INPUT DATA Block Start

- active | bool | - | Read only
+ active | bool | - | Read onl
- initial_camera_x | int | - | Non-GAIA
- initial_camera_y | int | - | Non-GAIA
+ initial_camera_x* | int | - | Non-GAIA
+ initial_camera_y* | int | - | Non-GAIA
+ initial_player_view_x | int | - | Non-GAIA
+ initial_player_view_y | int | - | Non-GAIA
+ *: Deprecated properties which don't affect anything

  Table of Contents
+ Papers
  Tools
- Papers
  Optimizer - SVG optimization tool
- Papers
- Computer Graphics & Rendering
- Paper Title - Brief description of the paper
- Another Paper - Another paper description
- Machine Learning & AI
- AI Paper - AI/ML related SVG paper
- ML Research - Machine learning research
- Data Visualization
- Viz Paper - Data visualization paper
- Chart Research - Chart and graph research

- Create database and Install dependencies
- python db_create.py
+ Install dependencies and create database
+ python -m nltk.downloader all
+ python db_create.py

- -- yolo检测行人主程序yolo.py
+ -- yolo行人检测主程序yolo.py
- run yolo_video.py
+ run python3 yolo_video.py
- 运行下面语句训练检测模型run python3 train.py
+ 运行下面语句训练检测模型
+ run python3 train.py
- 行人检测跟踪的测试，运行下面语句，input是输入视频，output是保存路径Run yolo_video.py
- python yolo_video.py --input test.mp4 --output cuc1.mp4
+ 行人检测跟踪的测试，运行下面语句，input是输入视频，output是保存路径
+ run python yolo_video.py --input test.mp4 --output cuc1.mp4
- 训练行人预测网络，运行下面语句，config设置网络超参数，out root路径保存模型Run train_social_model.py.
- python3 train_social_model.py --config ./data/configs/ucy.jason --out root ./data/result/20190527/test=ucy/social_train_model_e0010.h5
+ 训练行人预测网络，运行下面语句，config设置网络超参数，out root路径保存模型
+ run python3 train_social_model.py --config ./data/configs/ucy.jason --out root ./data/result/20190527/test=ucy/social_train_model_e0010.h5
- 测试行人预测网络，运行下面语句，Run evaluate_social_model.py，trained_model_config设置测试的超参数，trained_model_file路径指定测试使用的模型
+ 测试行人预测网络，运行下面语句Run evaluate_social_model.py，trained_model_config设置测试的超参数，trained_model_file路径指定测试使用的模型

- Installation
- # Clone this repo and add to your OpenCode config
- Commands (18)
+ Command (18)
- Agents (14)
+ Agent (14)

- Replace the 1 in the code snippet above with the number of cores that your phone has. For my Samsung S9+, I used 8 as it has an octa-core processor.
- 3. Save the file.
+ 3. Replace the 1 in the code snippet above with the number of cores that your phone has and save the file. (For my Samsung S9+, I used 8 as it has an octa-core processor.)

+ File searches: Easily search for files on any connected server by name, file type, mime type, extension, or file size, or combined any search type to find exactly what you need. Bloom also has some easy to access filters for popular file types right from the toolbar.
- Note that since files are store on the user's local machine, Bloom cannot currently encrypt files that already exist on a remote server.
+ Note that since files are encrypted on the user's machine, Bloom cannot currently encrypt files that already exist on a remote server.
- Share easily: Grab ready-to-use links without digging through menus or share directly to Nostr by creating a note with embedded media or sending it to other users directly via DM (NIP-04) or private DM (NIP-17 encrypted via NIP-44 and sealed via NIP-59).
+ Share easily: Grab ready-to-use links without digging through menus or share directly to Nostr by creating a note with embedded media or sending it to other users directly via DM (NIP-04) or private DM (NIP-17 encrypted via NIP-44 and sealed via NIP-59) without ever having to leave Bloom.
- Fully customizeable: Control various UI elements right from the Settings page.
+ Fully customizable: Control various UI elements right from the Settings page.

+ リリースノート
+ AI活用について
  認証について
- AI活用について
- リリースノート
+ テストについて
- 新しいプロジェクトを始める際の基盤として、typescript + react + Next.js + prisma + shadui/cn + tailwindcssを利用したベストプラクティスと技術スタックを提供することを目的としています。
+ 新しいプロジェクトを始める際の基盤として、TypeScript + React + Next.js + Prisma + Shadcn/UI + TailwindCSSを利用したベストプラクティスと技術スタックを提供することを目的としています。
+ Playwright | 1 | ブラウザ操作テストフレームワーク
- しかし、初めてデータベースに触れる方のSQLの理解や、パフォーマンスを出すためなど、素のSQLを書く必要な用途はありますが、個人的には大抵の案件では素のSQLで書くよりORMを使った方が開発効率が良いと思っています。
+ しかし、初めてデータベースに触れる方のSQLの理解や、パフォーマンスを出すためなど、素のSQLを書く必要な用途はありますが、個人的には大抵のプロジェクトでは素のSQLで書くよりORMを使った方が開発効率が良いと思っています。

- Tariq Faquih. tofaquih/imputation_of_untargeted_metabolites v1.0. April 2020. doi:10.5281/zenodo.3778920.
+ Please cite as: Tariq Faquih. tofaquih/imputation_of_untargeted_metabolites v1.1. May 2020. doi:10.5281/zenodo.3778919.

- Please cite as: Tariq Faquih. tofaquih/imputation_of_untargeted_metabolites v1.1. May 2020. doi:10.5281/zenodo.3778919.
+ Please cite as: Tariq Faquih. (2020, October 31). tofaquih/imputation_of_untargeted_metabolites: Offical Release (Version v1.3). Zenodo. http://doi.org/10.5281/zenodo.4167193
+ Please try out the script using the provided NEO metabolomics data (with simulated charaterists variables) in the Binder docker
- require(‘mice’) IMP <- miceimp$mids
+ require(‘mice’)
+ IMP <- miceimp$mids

INPUT DATA Block End

◆ WHAT TO PRODUCE ◆
Copy out each line of the listing that contains the word "cite".

◆ TASK OUTPUT ◆
+ Please cite as: Tariq Faquih. tofaquih/imputation_of_untargeted_metabolites v1.1. May 2020. doi:10.5281/zenodo.3778919.
- Please cite as: Tariq Faquih. tofaquih/imputation_of_untargeted_metabolites v1.1. May 2020. doi:10.5281/zenodo.3778919.
+ Please cite as: Tariq Faquih. (2020, October 31). tofaquih/imputation_of_untargeted_metabolites: Offical Release (Version v1.3). Zenodo. http://doi.org/10.5281/zenodo.4167193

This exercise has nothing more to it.